──────── Material for the task ────────

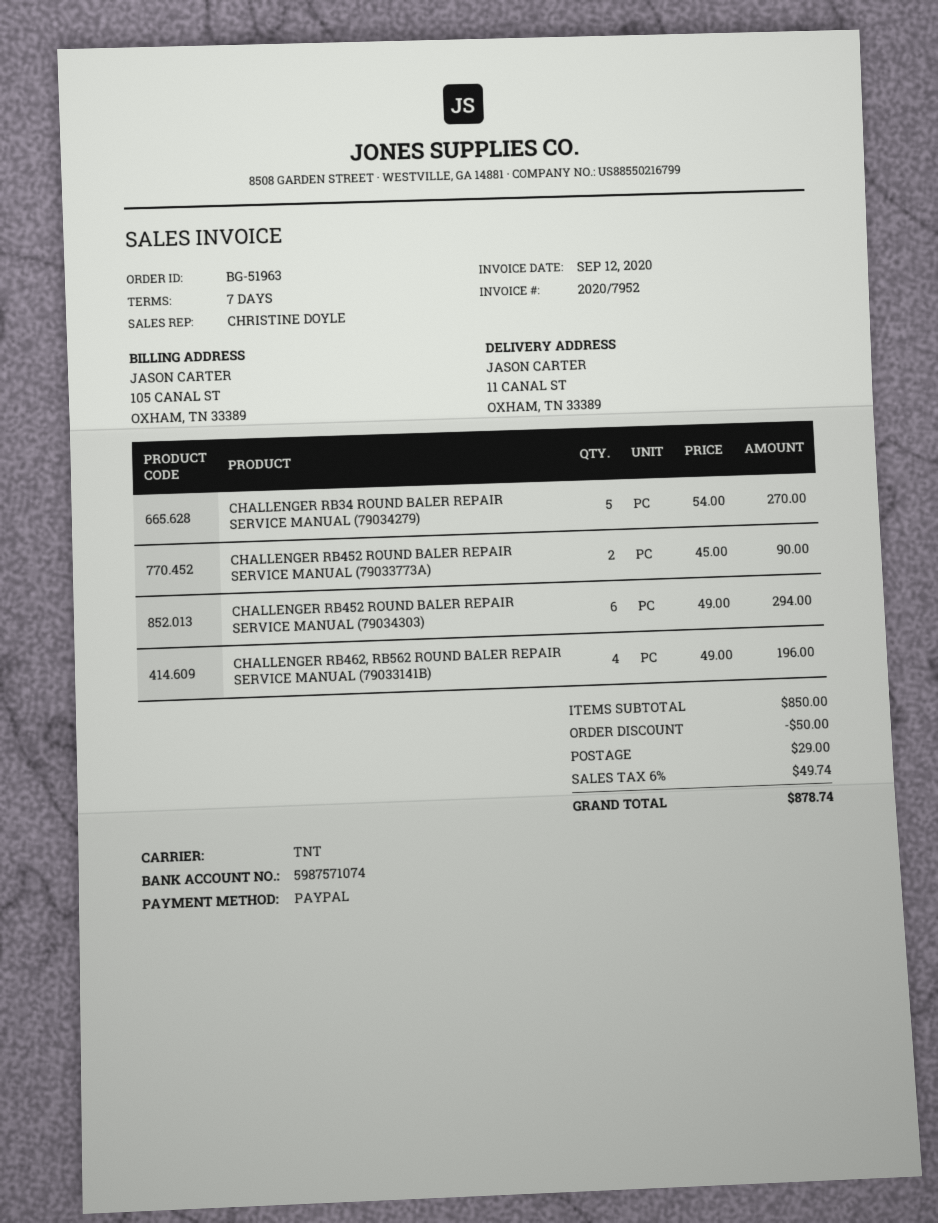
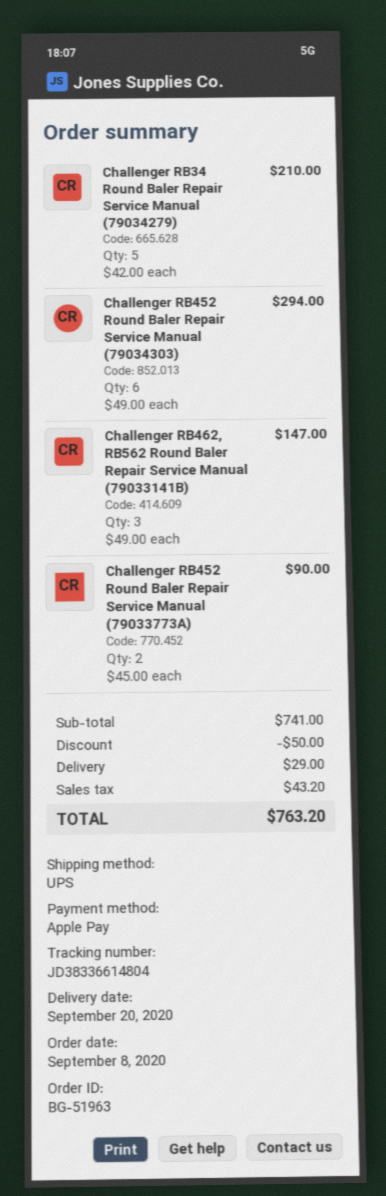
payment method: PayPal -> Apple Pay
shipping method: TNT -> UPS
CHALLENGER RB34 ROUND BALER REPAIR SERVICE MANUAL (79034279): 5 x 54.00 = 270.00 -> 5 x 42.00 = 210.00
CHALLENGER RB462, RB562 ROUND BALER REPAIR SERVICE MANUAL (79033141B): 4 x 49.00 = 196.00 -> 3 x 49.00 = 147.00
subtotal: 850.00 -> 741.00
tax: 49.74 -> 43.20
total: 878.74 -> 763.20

────────
──────── Material for the task ────────

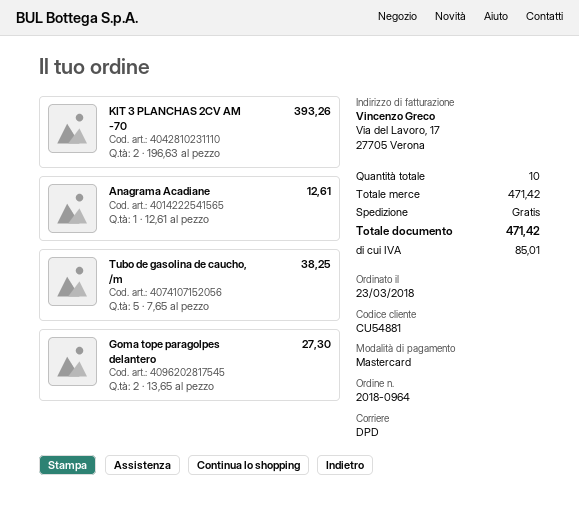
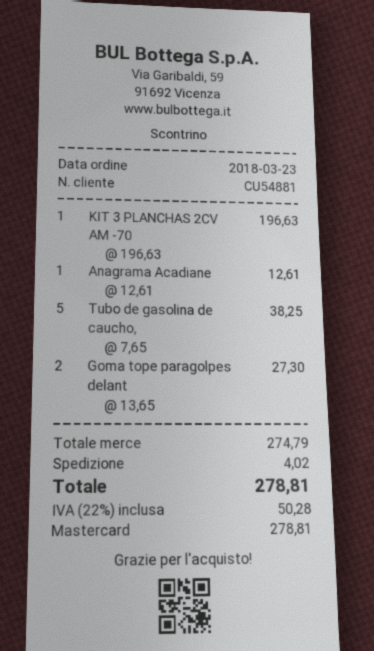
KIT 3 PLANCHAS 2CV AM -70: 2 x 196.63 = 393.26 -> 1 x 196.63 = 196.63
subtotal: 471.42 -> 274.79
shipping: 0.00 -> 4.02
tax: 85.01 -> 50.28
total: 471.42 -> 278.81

────────
──────── Material for the task ────────

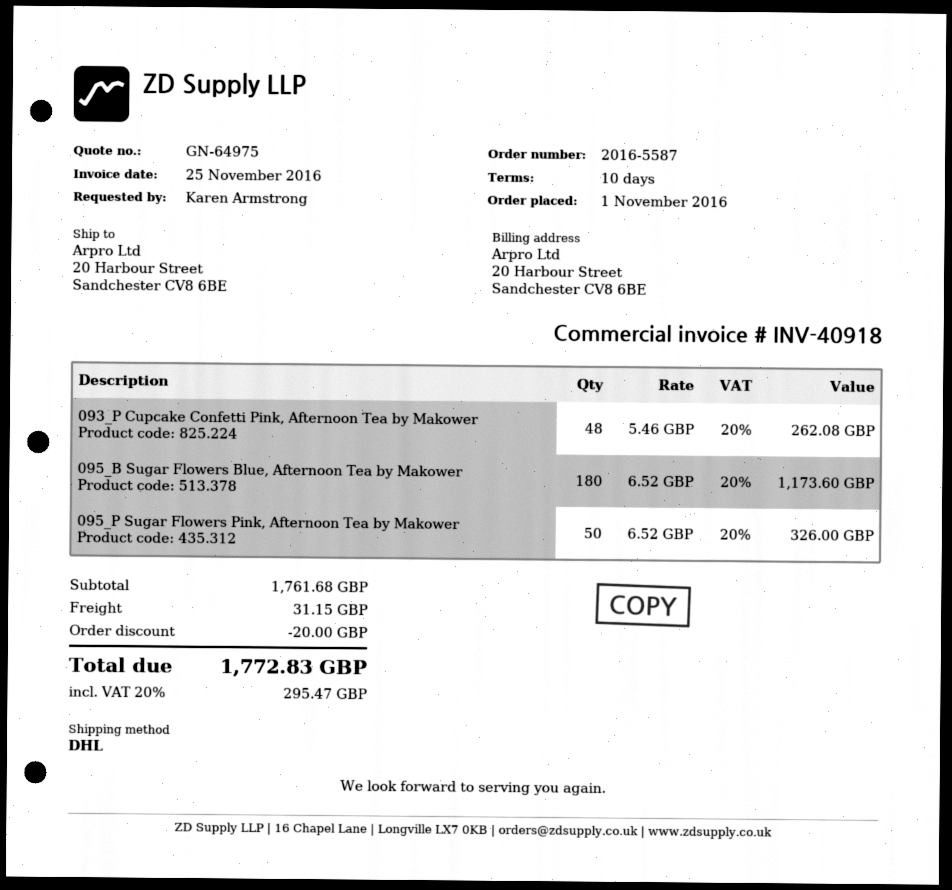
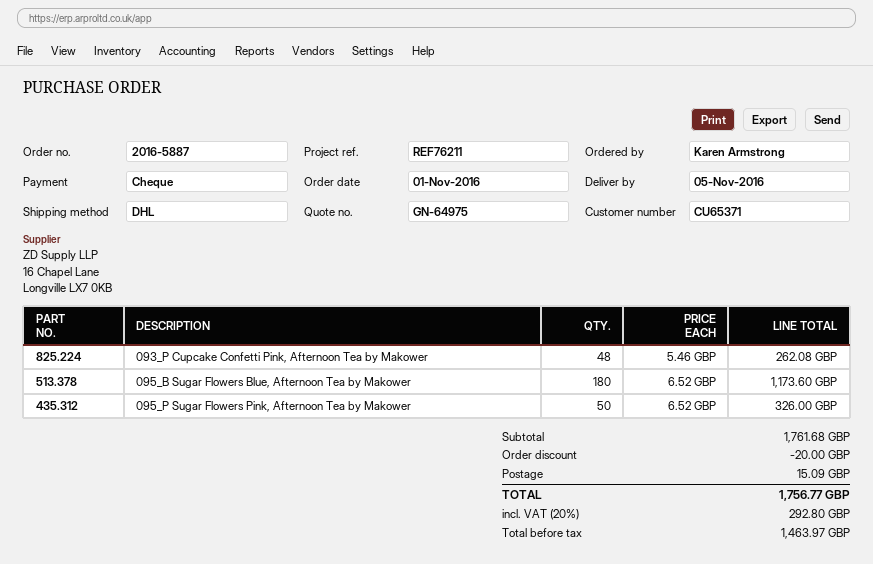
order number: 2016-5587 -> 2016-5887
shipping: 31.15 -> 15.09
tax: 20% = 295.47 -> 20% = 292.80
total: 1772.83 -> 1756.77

────────

**The task:**
Search the records for the word "MANUAL". Copy every line that has it.

**Answer space:**
CHALLENGER RB34 ROUND BALER REPAIR SERVICE MANUAL (79034279): 5 x 54.00 = 270.00 -> 5 x 42.00 = 210.00
CHALLENGER RB462, RB562 ROUND BALER REPAIR SERVICE MANUAL (79033141B): 4 x 49.00 = 196.00 -> 3 x 49.00 = 147.00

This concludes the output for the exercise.